The film begins with a deliberate banality: four American tourists in their early twenties, lounging around a resort’s swimming pool in Cancun and who actually introduce themselves as two best friends and their boyfriends. Through a 15 minute sequence of scenes were see them lazily chatting by the pool, getting drunk on the beach and intimating sexual activity.

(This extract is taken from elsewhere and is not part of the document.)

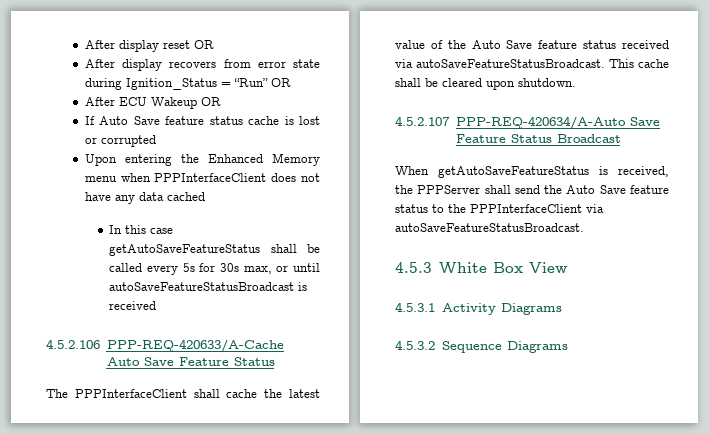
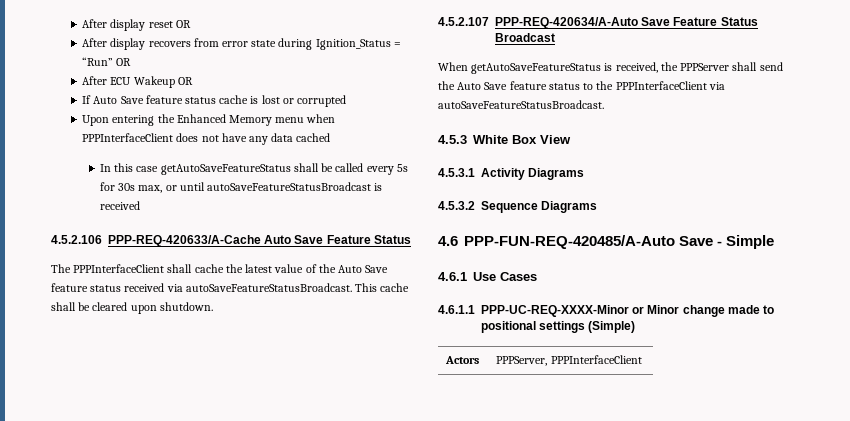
+ 4.6 PPP-FUN-REQ-420485/A-Auto Save - Simple
+ 4.6.1 Use Cases
+ 4.6.1.1 PPP-UC-REQ-XXXX-Minor or Minor change made to positional settings (Simple)
+ Actors | PPPServer, PPPInterfaceClient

The first sense of horror we witness – aside from an arguably unnecessary prologue – is at the 20 minute mark, when the hapless protagonists first come across the titular ruins. They are surrounded by villagers, none of whom speak English, and are forced up onto the pyramid. Dmitri, the sole Greek backpacker to accompany the group on the trip, tries to approach the village leader and gets shot dead by an arrow and a bullet in return. It’s a sudden and frightening shift in tone, and marks an unexpectedly blunt and realistic kind of horror. Everything leading up to Dmitri’s death – dull young American protagonists, a creepy ancient ruin – suggests a horror film that will be supernatural, outlandish and more than a little tacky. Instead the horror is realistic, confrontational and sudden.

The next 20 minutes of the film continues in this vein. They can’t leave the top of the ruin. An attempt to look for Matthias’ brother inside the temple results in Matthias falling and breaking his spine. Further efforts to rescue him from the bottom of a pit only result in hurting him further. Somewhere in the bowels of the temple rings an abandoned cellular telephone, but it’s too dark for Amy or Stacy to find it.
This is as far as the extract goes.